Since the sixties, Australia has become a major destination for Latin American migrants. Some had no choice to migrate due to political reasons, others for the dream of a better life or others who took the life changing opportunity when it presented itself. For each first-generation, the migration event can be a family or a solo journey. Whichever way it happens, the journey is unique, sometimes with perils or with plenty of joy to share. Over the past 29 years, observing first generation migration there are a some important realities about this journey:
- Whether solo or with family, an old life is left behind and a new one starts, sometimes with “borrowed” friends, uncle, aunties, brothers and sisters via community connectivity;
- Some of us set sail in the journey well equipped to face the many challenges, others less so and, at times, bleeding in isolation, loneliness and longing;
- For others, they may change their sailing direction and return home. For the majority who stay, they face challenges, obstacles, may go off course and continue our sailing as we transition the many “ports” in our settlement process. Each port enhances our experience in being a first generation migrant and calling Australia home;
- However, as we set sail early in our journey, the thought of life as senior citizens in a new home is unlikely to have been part of the decision-making process.
So why is a first generation migrant different from the many different generations who have been living in Australia in our senior years? What are the challenges we face?

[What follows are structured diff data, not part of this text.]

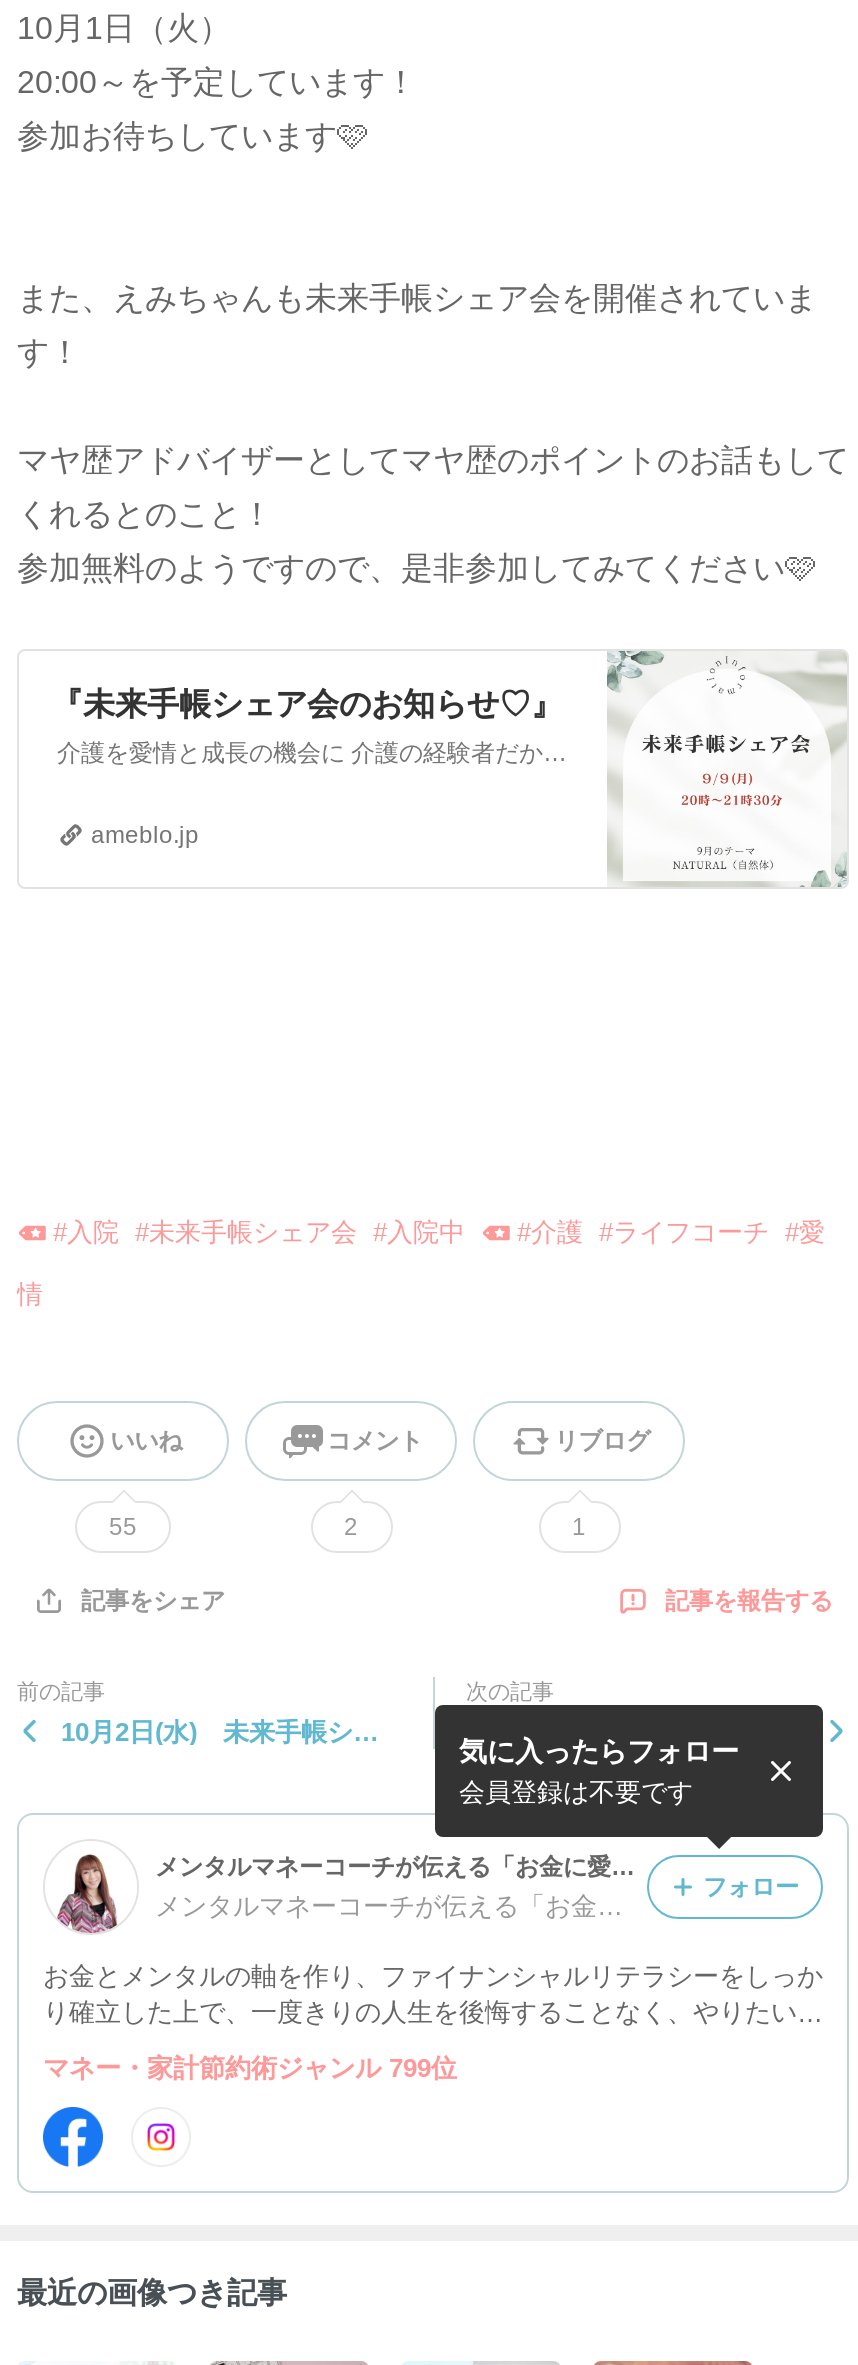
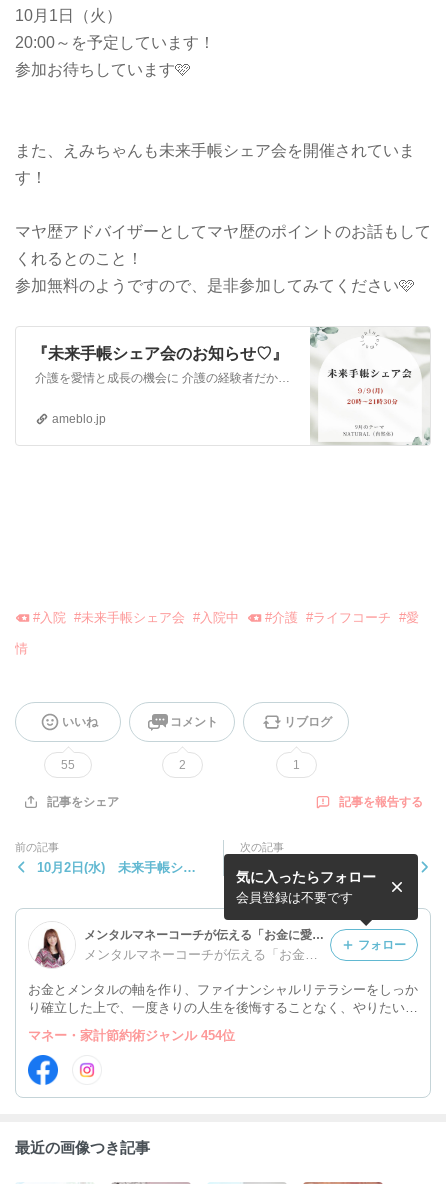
- マネー・家計節約術ジャンル 799位
+ マネー・家計節約術ジャンル 454位
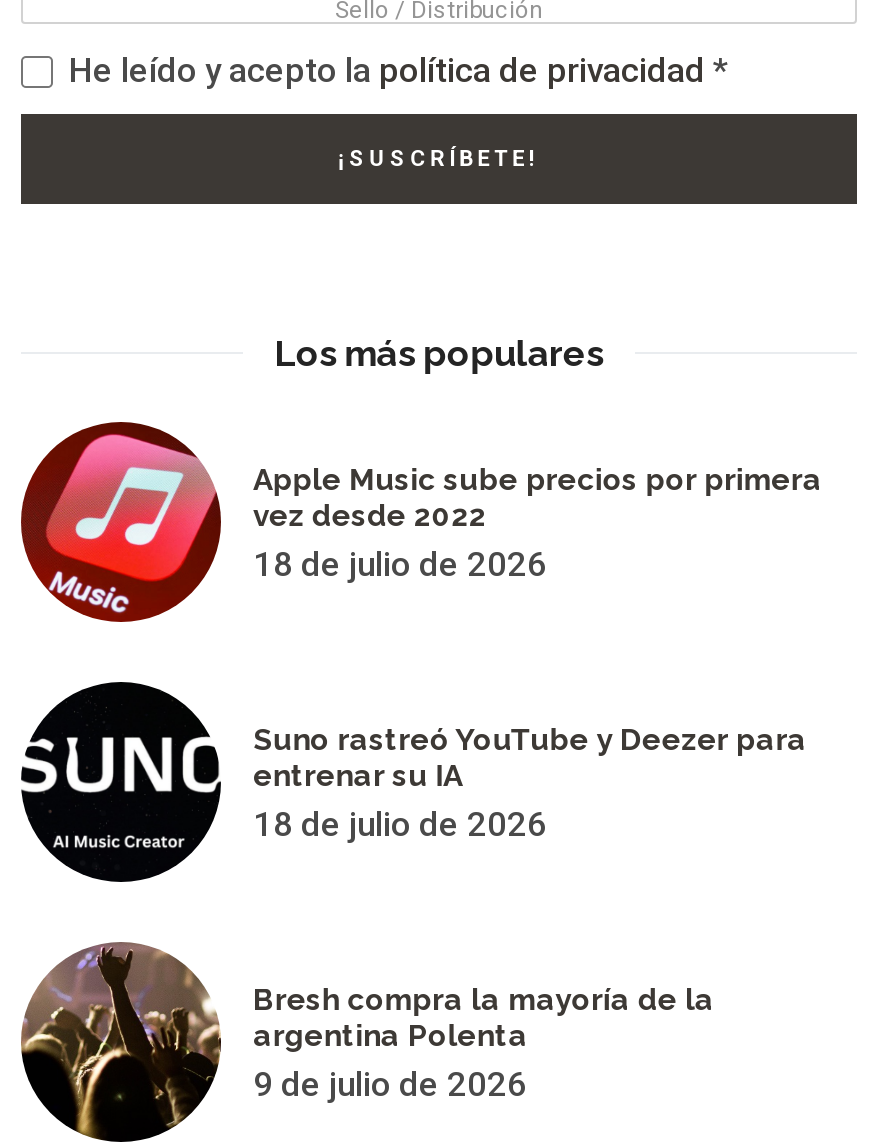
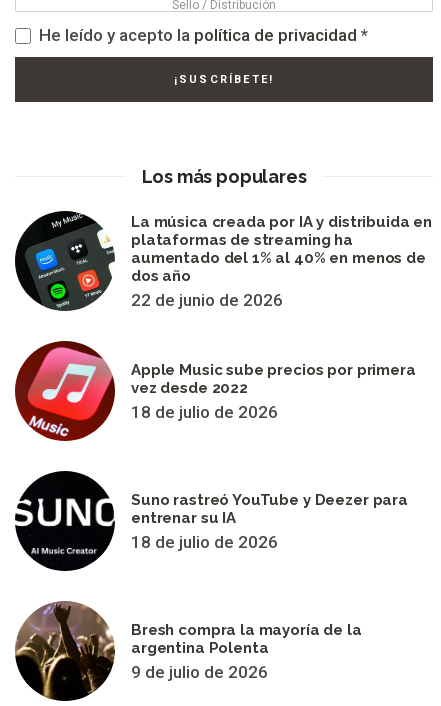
+ [image]
+ La música creada por IA y distribuida en
+ plataformas de streaming ha
+ aumentado del 1% al 40% en menos de
+ dos año
+ 22 de junio de 2026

A recent report (Exploring Sustainable Business Models for Victorian Ethnic & Multicultural Aged Care) from the Ethnic Communities Council of Victoria (ECCV) details some of the key issues we face in being ethnic citizens:
- Language barriers;
- Lack of understanding and connectivity with the services available and how to reach them;
- Inability to communicate with their own children;
- Feeling lonely, isolated and increasingly frail;
- Lack of quality of mainstream services experiencing the worst when unable to communicate with workers within the facility.
In reading the report, it became clear that with the number of ethnic communities in Victoria (greater than 200) it is not realistic to expect that government or private providers will be able to customize services that can fully cater for the diversity and removing the many challenges outlined above and in particular, for the minority migrant groups.
With that in mind, ABRISA joined forces with other Latin American groups to create a program to investigate and support the delivery of quality of care as defined by its community. The program will have the following several phases of delivery due to the limitation of funding and resources:
Foundation Phase (Research/information/education/recommendation)
- Who we are, where we are and the challenges we face;
- Creation of a Portal (Language/Ethnicity/Specific);
- Investigate other media, subject to ethnicity requirements and community member limitations.
Service Delivery Phase (Research/information/Education)
Implementation of a program to identify service delivery that capitalises on existing quality service infrastructure and/or support the creation of differentiated services that support the Latin community in the following areas:
- Research on service availability (general and CALD communities);
- Through the research, establish:
- Availability of services (ethnic and general);
- Ethnic overlay – service provider discussions;
- Adequacy of services evaluation (CALD context).
- Focus Groups discussion on needs for the following key areas:
- Physical health;
- Mental health;
- Wellbeing activities;
- Information (GVT funding, entitlements, etc.);
- Housekeeping support;
- Disability support;
- Respite care;
- Palliative care.
Such services might be provided in partnership with organizations that can best support each Ethnic community. To the extent possible, the Latin Community will work together in engaging with the specific service providers.
Support and Improvement
On-going dedicated support that can continue to:
- Assess service delivery and provide feedback;
- Engage with the senior community to ensure their best care.
The program aims to be a collective effort with representatives of each Latin American ethnicity and most important reaching out to the Senior Citizens as focus groups so they can provide input to a dignified and quality of care for the future.
Such program is an on-going effort that we hope can be built and improved by current and future first migrant generations from Latin America.
Program Alignment with the Australian Government Aged Care Principles:
- INCLUSION – The needs of older people from CALD backgrounds, their families and carers are included in the development of Australian Government ageing and aged care policies and programs on an ongoing basis;
- EMPOWERMENT – Older people from CALD backgrounds, their families and carers are fully informed (native language) and supported and have the knowledge and confidence to maximise their use of the aged care system;
- QUALITY – Care and support services are appropriate to the needs of older people from CALD backgrounds, their families and carers and are assessed accordingly;
- CAPACITY BUILDING – Individuals from CALD backgrounds and CALD communities have the capacity to both articulate their ageing and aged care needs and be involved in the development of services and the workforce to meet these needs.